David Friedman: “Within the firm coordination is by central control, executives figuring out what workers should do and workers doing it as instructed. If that form of coordination was always and inevitably inferior to coordination by market transactions the result would be an agoric economy, each individual buying inputs and selling outputs, coordinating their activities by market transactions. Why does that not happen? How is it possible for a firm coordinated from above by its owner-manager to compete with the market alternative? Coase’s answer was that while centralized coordination indeed has costs, so does market coordination.” [via Arnold Kling]
TheMaxSource: “Forty-two percent of startups fail because nobody wants what they built. This number comes from CB Insights analysis of 110+ failed companies. They didn’t run out of money first. They didn’t lose to competitors. They built something and discovered the market didn’t care. The median time to learn this lesson: eighteen months and six figures in wasted capital…Fast-moving companies test three things in sequence: problem intensity, solution appeal, willingness to pay. Each layer requires harder evidence than the last.”

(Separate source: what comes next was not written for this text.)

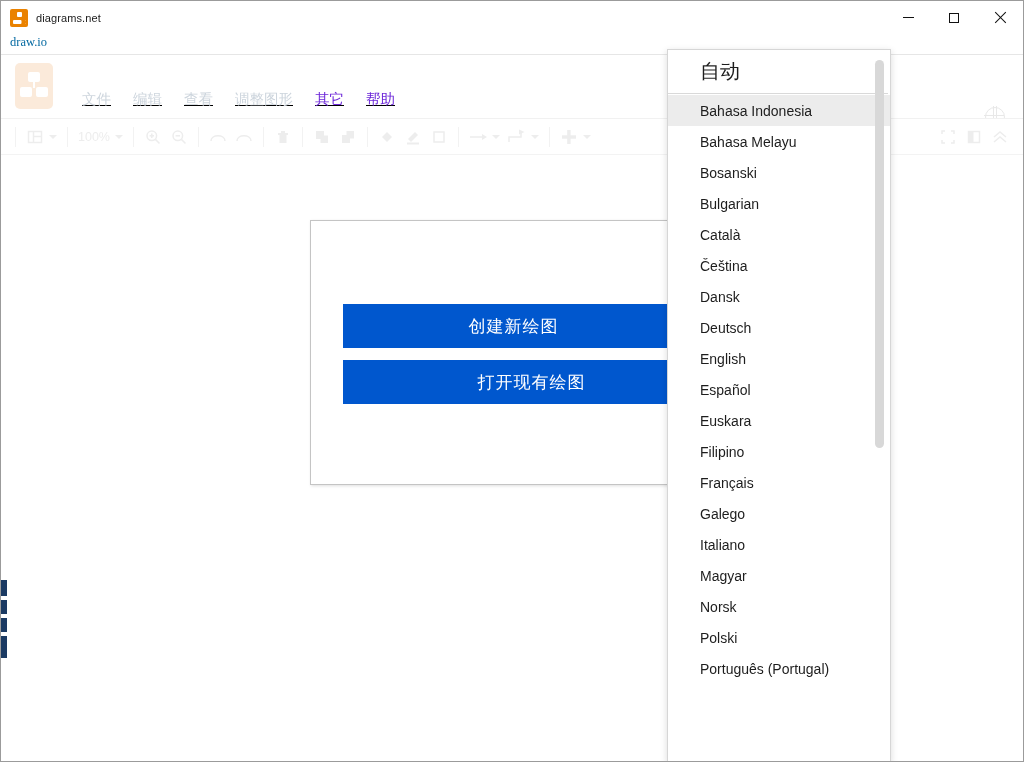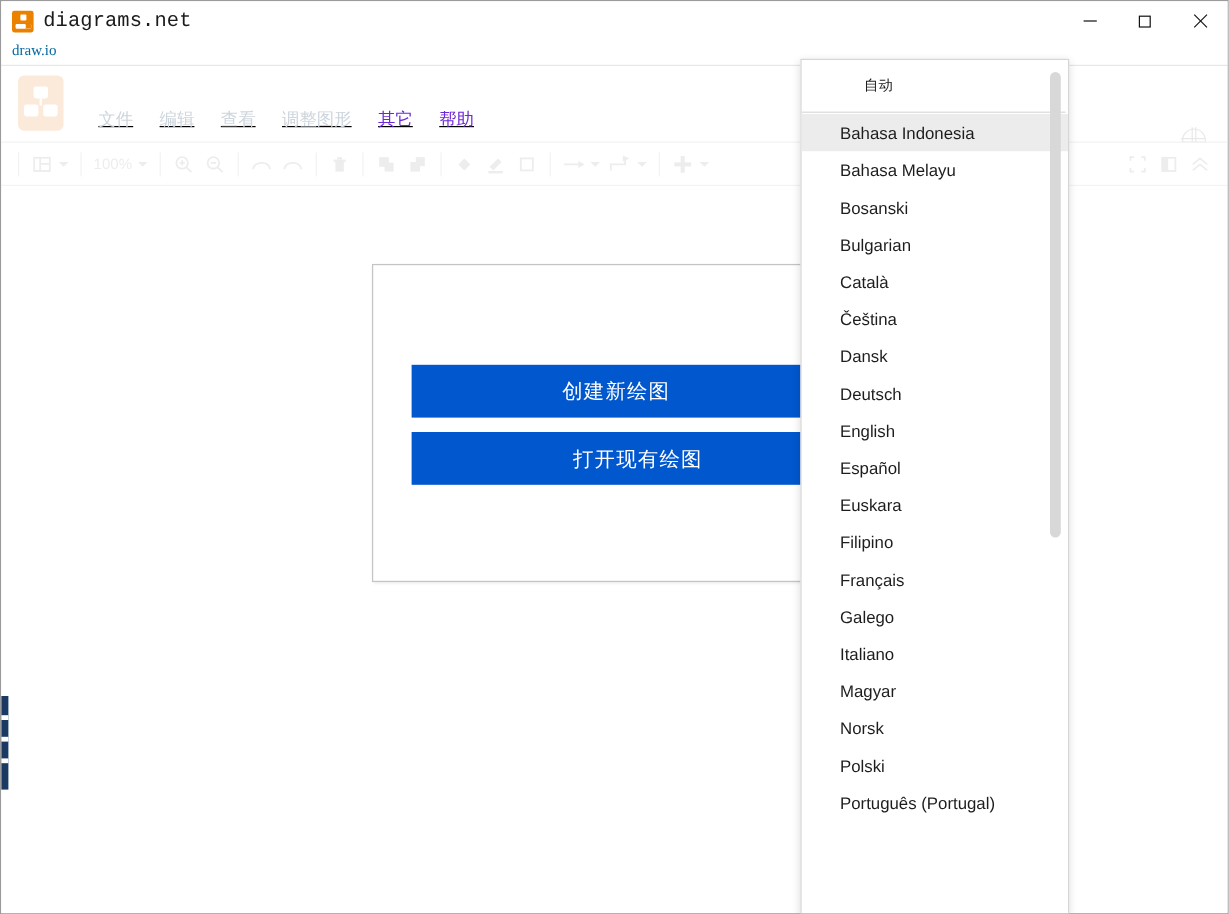"diagrams.net" .tb-title { font-family: Liberation Mono, monospace -> none; font-size: 17px -> 11px }
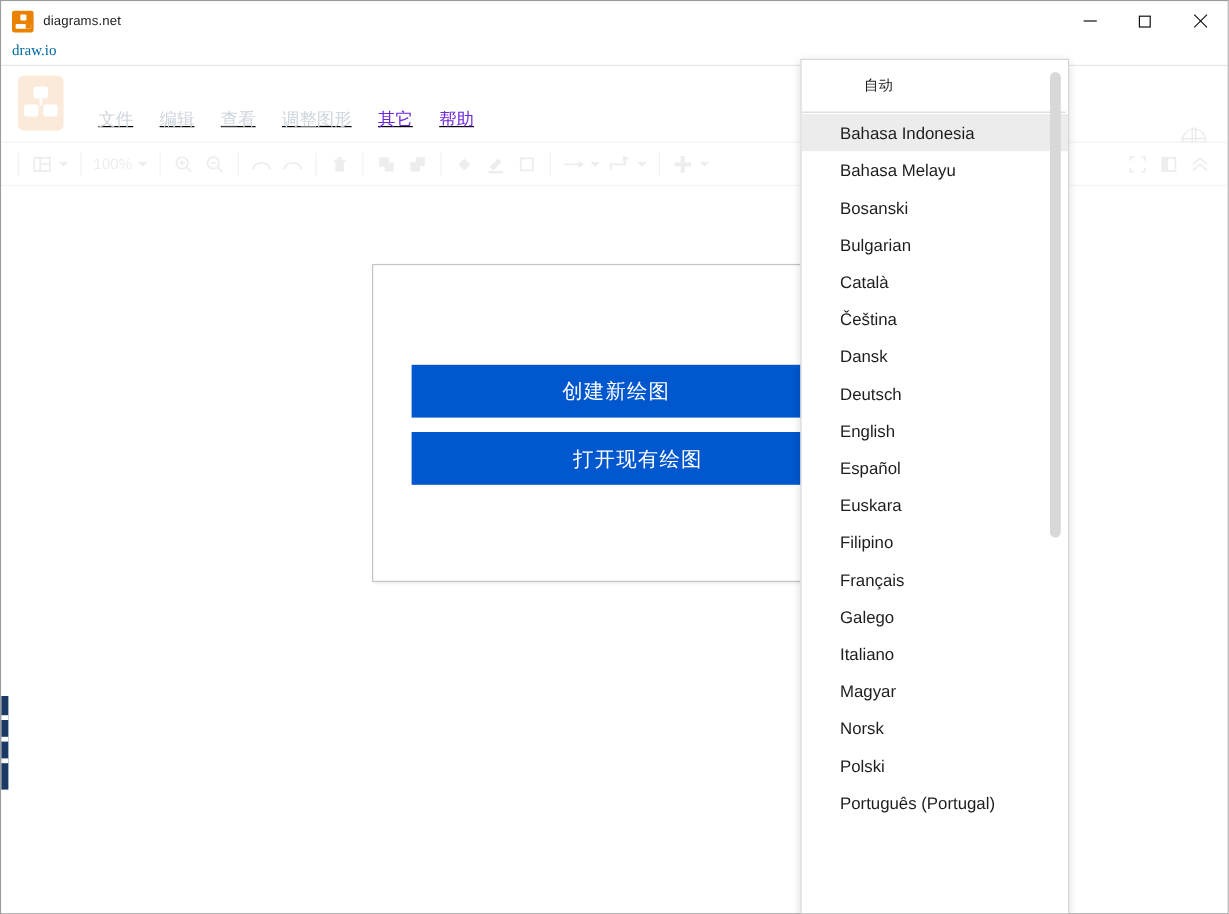"自动" .dd-head { font-size: 12px -> 20px; padding-left: 52px -> 32px }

Economist: ” A recent study by Ivan Yotzov of the Bank of England and co-authors found that executives spend only about 1.5 hours a week using AI. Nine out of ten senior managers see no measurable improvement in labour productivity. The organisational rewiring, in other words, has barely begun. Something big may indeed be happening with AI itself. For now, it remains largely invisible in the macroeconomic data.”
ET on the National Monetisation Pipeline (NMP 2.0) : “At the heart of the NMP framework is a distinction that policymakers have repeatedly stressed that asset monetisation is not outright privatisation. The government retains ownership of the underlying assets. What is transferred is the right to operate, maintain and earn revenue from brownfield infrastructure for a fixed concession period, typically under transparent bidding frameworks such as toll-operate-transfer models, infrastructure investment trusts, long-term leases or public-private partnerships. The economic logic of NMP 2.0 is straightforward. India has invested heavily in creating physical infrastructure such as highways, transmission lines, ports, airports, pipelines and railway freight corridors. These are capital-intensive assets with long gestation periods. Once operational and revenue-generating, they can be leased to private operators who are often better placed to extract efficiency gains and bear operational risks. The upfront proceeds realised by the government can then be recycled into new greenfield projects, creating a virtuous investment cycle. In effect, the state converts illiquid public assets into liquid financial resources, without relinquishing ultimate ownership. This recycling of capital is the core principle of NMP 2.0.”